ML/CV Specialist

Provides specialized guidance for machine learning and computer vision system design, model selection, and production deployment.

When to Use

Selecting ML models for specific use cases
Designing training and inference pipelines
Optimizing ML system performance and cost
Evaluating build vs. API for ML capabilities
Planning data pipelines for ML workloads

ML System Design Framework

Model Selection Decision Tree

Use Case Identified
    │
    ├─► Text/Language Tasks
    │   ├─► Classification → BERT, DistilBERT, or API (OpenAI, Claude)
    │   ├─► Generation → GPT-4, Claude, Llama (self-hosted)
    │   ├─► Embeddings → OpenAI Ada, sentence-transformers
    │   └─► Search/RAG → Vector DB + Embeddings + LLM
    │
    ├─► Computer Vision Tasks
    │   ├─► Classification → ResNet, EfficientNet, ViT
    │   ├─► Object Detection → YOLOv8, DETR, Faster R-CNN
    │   ├─► Segmentation → SAM, Mask R-CNN, U-Net
    │   ├─► OCR → Tesseract, PaddleOCR, Cloud Vision API
    │   └─► Face Recognition → InsightFace, DeepFace
    │
    ├─► Audio Tasks
    │   ├─► Speech-to-Text → Whisper, DeepSpeech, Cloud APIs
    │   ├─► Text-to-Speech → ElevenLabs, Coqui TTS
    │   └─► Audio Classification → PANNs, AudioSet models
    │
    └─► Structured Data
        ├─► Tabular → XGBoost, LightGBM, CatBoost
        ├─► Time Series → Prophet, ARIMA, Transformer-based
        └─► Recommendations → Two-tower, matrix factorization

API vs.
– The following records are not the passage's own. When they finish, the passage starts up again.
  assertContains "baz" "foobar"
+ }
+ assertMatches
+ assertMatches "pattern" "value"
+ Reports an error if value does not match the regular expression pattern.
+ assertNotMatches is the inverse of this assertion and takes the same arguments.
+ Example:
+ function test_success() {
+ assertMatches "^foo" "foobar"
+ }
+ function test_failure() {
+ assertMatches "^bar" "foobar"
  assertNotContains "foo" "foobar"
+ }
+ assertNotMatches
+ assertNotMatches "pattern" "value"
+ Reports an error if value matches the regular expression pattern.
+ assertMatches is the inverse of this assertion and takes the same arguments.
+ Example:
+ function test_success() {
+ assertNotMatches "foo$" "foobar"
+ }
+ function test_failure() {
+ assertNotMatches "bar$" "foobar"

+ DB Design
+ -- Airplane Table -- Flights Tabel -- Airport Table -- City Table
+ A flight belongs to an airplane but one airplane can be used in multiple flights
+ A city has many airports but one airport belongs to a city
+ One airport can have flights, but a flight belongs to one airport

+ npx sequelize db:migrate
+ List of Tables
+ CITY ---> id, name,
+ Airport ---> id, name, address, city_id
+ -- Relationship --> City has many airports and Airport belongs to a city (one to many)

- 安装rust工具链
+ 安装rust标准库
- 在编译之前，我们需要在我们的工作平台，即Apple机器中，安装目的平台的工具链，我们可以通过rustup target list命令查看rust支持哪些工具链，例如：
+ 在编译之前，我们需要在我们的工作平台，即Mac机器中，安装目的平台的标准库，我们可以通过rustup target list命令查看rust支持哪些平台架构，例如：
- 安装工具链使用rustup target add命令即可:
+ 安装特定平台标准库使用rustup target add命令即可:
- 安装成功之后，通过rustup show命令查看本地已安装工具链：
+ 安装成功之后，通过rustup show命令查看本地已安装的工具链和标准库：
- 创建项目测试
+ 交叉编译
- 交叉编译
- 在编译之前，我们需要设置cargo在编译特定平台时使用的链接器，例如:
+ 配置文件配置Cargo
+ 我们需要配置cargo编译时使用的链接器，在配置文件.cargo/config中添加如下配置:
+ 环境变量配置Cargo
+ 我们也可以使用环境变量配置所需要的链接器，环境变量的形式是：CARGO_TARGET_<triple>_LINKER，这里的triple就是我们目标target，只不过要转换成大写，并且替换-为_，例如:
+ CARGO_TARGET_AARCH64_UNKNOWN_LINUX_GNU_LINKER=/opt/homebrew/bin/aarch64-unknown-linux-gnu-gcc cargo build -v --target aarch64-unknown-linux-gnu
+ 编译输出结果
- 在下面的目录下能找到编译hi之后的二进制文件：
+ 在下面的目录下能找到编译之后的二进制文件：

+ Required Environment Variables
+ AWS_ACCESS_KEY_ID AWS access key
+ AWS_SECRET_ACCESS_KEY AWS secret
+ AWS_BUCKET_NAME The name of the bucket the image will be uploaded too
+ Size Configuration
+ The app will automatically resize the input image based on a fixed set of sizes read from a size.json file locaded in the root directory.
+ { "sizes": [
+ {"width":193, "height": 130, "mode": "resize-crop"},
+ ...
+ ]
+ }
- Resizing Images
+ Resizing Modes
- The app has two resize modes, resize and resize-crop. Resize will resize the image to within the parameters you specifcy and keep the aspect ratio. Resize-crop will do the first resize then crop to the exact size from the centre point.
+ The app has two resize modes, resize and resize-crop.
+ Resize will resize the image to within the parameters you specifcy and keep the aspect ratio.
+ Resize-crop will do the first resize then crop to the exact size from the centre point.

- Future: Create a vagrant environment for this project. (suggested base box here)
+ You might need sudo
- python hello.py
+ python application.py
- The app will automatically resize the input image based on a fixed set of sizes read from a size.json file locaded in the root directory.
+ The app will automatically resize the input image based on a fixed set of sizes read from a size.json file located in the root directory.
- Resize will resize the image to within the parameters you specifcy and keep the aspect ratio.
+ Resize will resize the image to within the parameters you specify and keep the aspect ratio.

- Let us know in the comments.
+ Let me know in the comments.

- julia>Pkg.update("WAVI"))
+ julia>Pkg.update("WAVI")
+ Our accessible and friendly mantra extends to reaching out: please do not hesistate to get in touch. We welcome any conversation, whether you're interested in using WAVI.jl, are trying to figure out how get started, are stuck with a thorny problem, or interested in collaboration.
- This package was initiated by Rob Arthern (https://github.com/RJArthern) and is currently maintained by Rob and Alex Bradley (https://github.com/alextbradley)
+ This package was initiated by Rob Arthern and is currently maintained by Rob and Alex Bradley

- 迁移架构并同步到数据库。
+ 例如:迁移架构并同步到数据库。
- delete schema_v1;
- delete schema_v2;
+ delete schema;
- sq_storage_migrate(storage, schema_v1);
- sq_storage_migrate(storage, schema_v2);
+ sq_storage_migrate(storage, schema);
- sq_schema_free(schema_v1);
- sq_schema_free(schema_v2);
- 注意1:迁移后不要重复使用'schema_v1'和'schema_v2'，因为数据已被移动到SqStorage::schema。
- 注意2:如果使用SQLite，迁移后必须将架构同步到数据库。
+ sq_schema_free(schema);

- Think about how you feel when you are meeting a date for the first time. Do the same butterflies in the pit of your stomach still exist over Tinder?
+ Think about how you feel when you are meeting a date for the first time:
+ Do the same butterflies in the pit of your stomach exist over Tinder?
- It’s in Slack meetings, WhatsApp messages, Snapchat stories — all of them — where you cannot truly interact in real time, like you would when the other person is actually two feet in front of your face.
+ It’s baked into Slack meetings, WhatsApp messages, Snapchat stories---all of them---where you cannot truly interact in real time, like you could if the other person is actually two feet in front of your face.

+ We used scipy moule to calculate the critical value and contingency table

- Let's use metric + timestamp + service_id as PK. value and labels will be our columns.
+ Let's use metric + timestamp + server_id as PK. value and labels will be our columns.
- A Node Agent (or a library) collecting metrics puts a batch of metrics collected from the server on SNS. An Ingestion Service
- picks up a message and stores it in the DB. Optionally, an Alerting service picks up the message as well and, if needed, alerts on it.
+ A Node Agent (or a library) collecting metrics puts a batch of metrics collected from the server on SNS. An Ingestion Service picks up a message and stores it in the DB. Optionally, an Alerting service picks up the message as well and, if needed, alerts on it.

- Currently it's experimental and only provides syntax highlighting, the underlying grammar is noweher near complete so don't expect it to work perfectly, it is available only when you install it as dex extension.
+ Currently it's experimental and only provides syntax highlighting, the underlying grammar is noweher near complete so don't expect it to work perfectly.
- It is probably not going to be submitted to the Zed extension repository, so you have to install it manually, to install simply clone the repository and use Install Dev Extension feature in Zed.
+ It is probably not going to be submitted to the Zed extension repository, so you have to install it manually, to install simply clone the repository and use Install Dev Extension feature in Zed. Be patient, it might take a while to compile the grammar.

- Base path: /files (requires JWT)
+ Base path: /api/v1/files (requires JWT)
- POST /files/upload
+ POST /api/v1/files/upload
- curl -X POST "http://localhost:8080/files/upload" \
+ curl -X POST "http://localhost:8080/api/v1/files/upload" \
Self-Hosted Decision

When to Use APIs

Factor	API Preferred	Self-Hosted Preferred
Volume	< 10K requests/month	> 100K requests/month
Latency	> 500ms acceptable	< 100ms required
Customization	General use case	Domain-specific fine-tuning
Data Privacy	Non-sensitive data	PII, HIPAA, financial
Team Expertise	No ML engineers	ML team available
Budget	Predictable per-call costs	High volume justifies infra

Cost Comparison Framework

## API Costs (Example: OpenAI GPT-4)
- Input: $0.03/1K tokens
- Output: $0.06/1K tokens
- Average request: 500 input + 200 output tokens
- Cost per request: $0.027
- 100K requests/month: $2,700

## Self-Hosted Costs (Example: Llama 70B)
- GPU instance: $3/hour (A100 40GB)
- Throughput: ~50 requests/minute = 3K/hour
- Cost per request: $0.001
- 100K requests/month: $100 + $500 engineering time

## Break-even Analysis
- < 50K requests: API likely cheaper
- > 50K requests: Self-hosted may be cheaper
- Factor in: engineering time, ops burden, model quality

Training Pipeline Architecture

Standard ML Pipeline

┌─────────────────────────────────────────────────────────────┐
│                    DATA LAYER                                │
├─────────────────────────────────────────────────────────────┤
│  Data Sources → ETL → Feature Store → Training Data         │
│  (S3, DBs)     (Airflow)  (Feast)     (Versioned)          │
└─────────────────────────────────────────────────────────────┘
                            │
                            ▼
┌─────────────────────────────────────────────────────────────┐
│                  TRAINING LAYER                              │
├─────────────────────────────────────────────────────────────┤
│  Experiment Tracking → Training Jobs → Model Registry       │
│  (MLflow, W&B)         (SageMaker)    (MLflow, S3)         │
└─────────────────────────────────────────────────────────────┘
                            │
                            ▼
┌─────────────────────────────────────────────────────────────┐
│                  SERVING LAYER                               │
├─────────────────────────────────────────────────────────────┤
│  Model Server → Load Balancer → Monitoring                  │
│  (TorchServe)   (K8s/ELB)      (Prometheus)                │
└─────────────────────────────────────────────────────────────┘

Component Selection Guide

Component	Options	Recommendation
Feature Store	Feast, Tecton, SageMaker	Feast (open source), Tecton (enterprise)
Experiment Tracking	MLflow, Weights & Biases, Neptune	MLflow (free), W&B (best UX)
Training Orchestration	Kubeflow, SageMaker, Vertex AI	SageMaker (AWS), Vertex (GCP)
Model Registry	MLflow, SageMaker, custom S3	MLflow (standard)
Model Serving	TorchServe, TFServing, Triton	Triton (multi-framework)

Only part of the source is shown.